YOUR ASSIGNMENT. Lines from the one containing "Silicone soft corner" to the end of the records, both ends included and exactly as written, are the whole answer, and no pictures go in it.

(Change detection outputs)
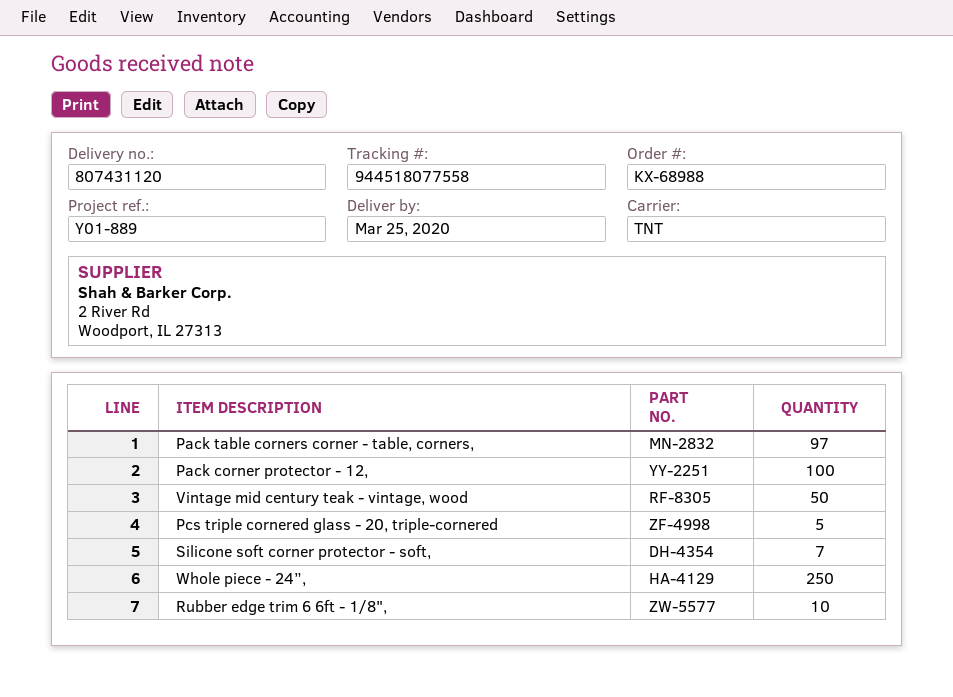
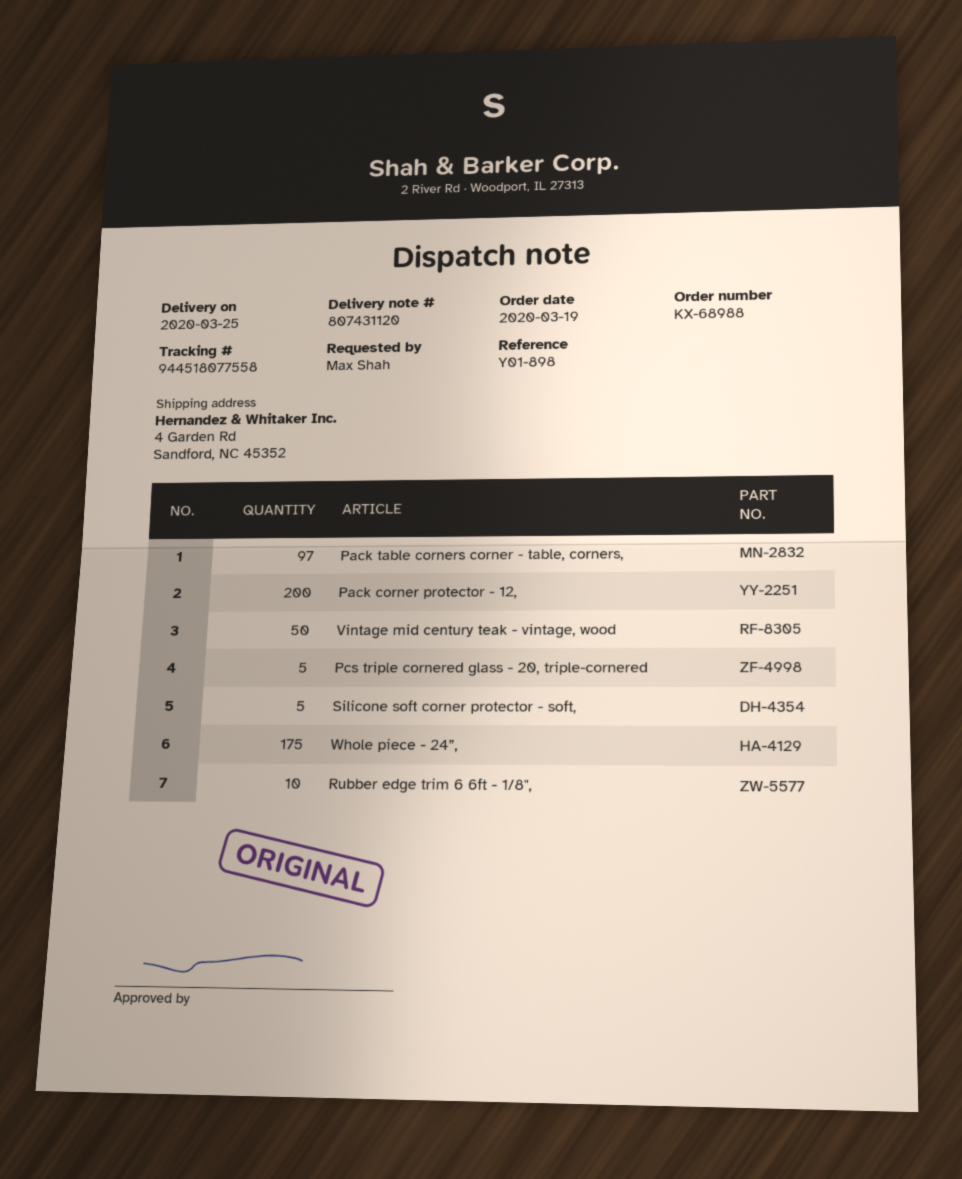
reference: Y01-889 -> Y01-898
Pack corner protector - 12,: 100 -> 200
Silicone soft corner protector - soft,: 7 -> 5
Whole piece - 24”,: 250 -> 175

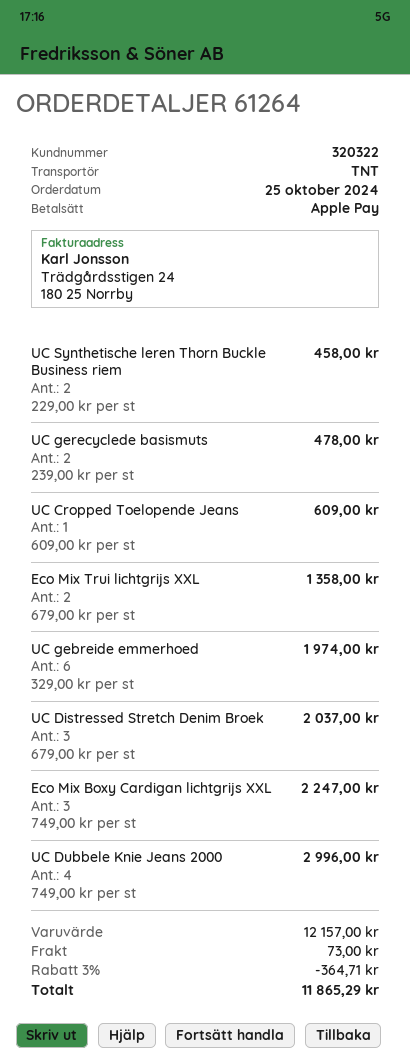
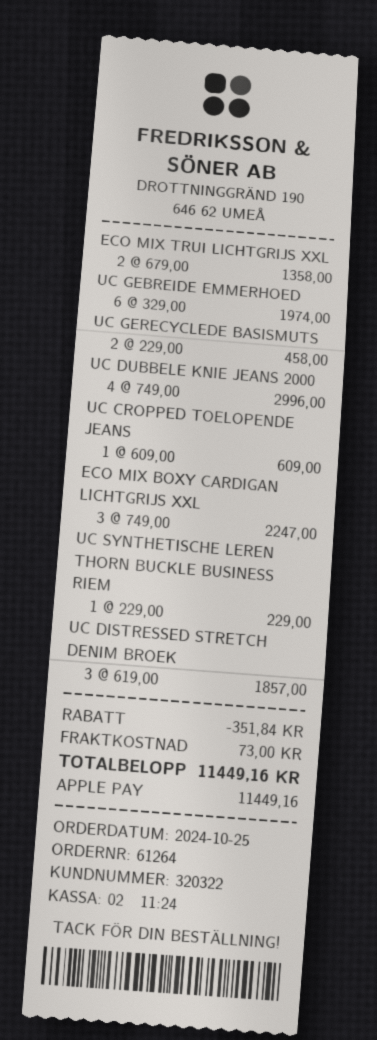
UC Synthetische leren Thorn Buckle Business riem: 2 x 229.00 = 458.00 -> 1 x 229.00 = 229.00
UC gerecyclede basismuts: 2 x 239.00 = 478.00 -> 2 x 229.00 = 458.00
UC Distressed Stretch Denim Broek: 3 x 679.00 = 2037.00 -> 3 x 619.00 = 1857.00
discount: 364.71 -> 351.84
total: 11865.29 -> 11449.16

YOUR RESPONSE.
Silicone soft corner protector - soft,: 7 -> 5
Whole piece - 24”,: 250 -> 175

UC Synthetische leren Thorn Buckle Business riem: 2 x 229.00 = 458.00 -> 1 x 229.00 = 229.00
UC gerecyclede basismuts: 2 x 239.00 = 478.00 -> 2 x 229.00 = 458.00
UC Distressed Stretch Denim Broek: 3 x 679.00 = 2037.00 -> 3 x 619.00 = 1857.00
discount: 364.71 -> 351.84
total: 11865.29 -> 11449.16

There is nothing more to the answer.